Here are a few threads where the doctrine of limbo has been discussed since 2005:

Limbo in Limbo

Roman Catholic Church Gets Rid of "Limbo"

Vatican Baby Doctrine in Limbo


----------



## Dagmire (Apr 21, 2007)

How can babies play limbo if they can't even stand up?


----------



## brymaes (Apr 21, 2007)

Is it me, or is Rome getting more and more liberal with Peter's Keys?


----------



## turmeric (Apr 21, 2007)

How low can you go?


----------



## Redaimie (Apr 21, 2007)

It sounds like a step in the right direction even if a minor one. 
I wonder if it makes any Roman catholic question, if their church was wrong on one thing could they be wrong on other things?


----------



## staythecourse (Apr 22, 2007)

*only one other option?*

What about we "we don't know?" That's the answer? We've covered this before I know and I am of the camp that David's baby getting saved is an indication at least saved father's children (to be really specific) go to Jesus. But it can only be inferred and it's not for certain. Perhaps God keeps silent on the issue because some get saved and some don't.

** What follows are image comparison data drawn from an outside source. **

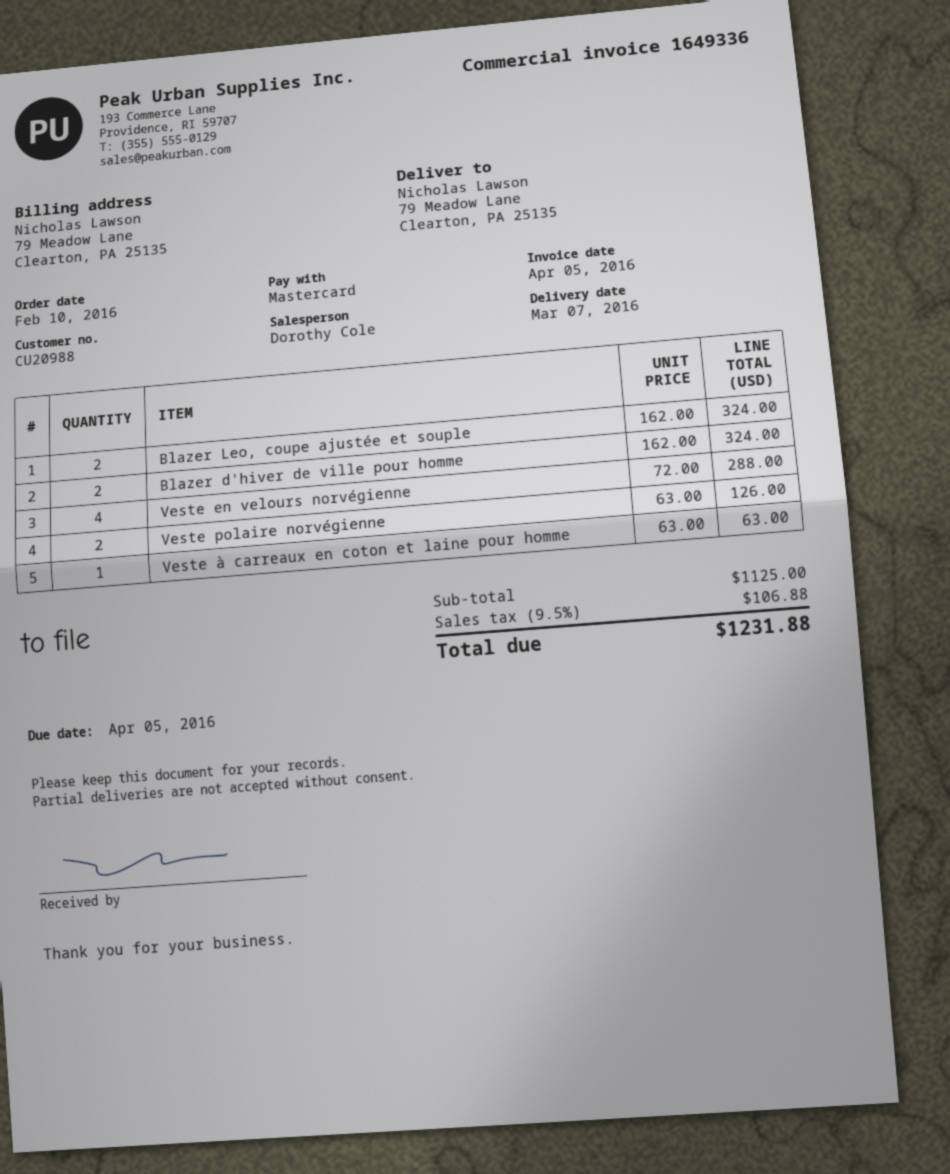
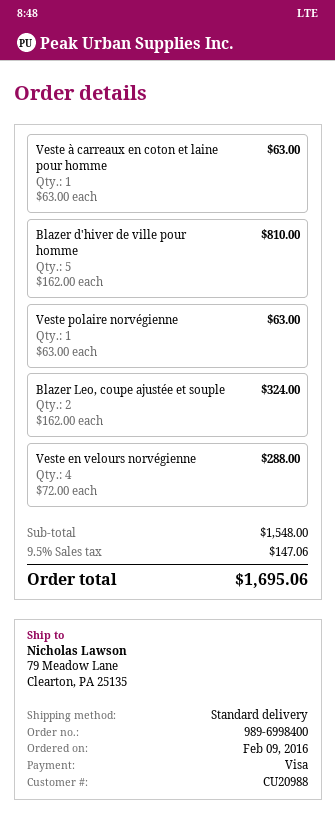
order date: 2016-02-10 -> 2016-02-09
payment method: Mastercard -> Visa
Blazer d'hiver de ville pour homme: 2 x 162.00 = 324.00 -> 5 x 162.00 = 810.00
Veste polaire norvégienne: 2 x 63.00 = 126.00 -> 1 x 63.00 = 63.00
subtotal: 1125.00 -> 1548.00
tax: 9.5% = 106.88 -> 9.5% = 147.06
total: 1231.88 -> 1695.06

The result of this will be more Catholics having abortions or more women in general. Any excuse for "freedom" because "they're baby will go to heaven" regardless. If I can think it, it's already out there. Terrible stuff and depressing.


----------



## SRoper (Apr 22, 2007)

Redaimie said:


> It sounds like a step in the right direction even if a minor one.
> I wonder if it makes any Roman catholic question, if their church was wrong on one thing could they be wrong on other things?



The title of the article is misleading. The Romanists never had an official position on limbo.


----------



## Davidius (Apr 22, 2007)

Redaimie said:


> It sounds like a step in the right direction even if a minor one.





I was surprised by how little of the article was as horrifying as I expected.


----------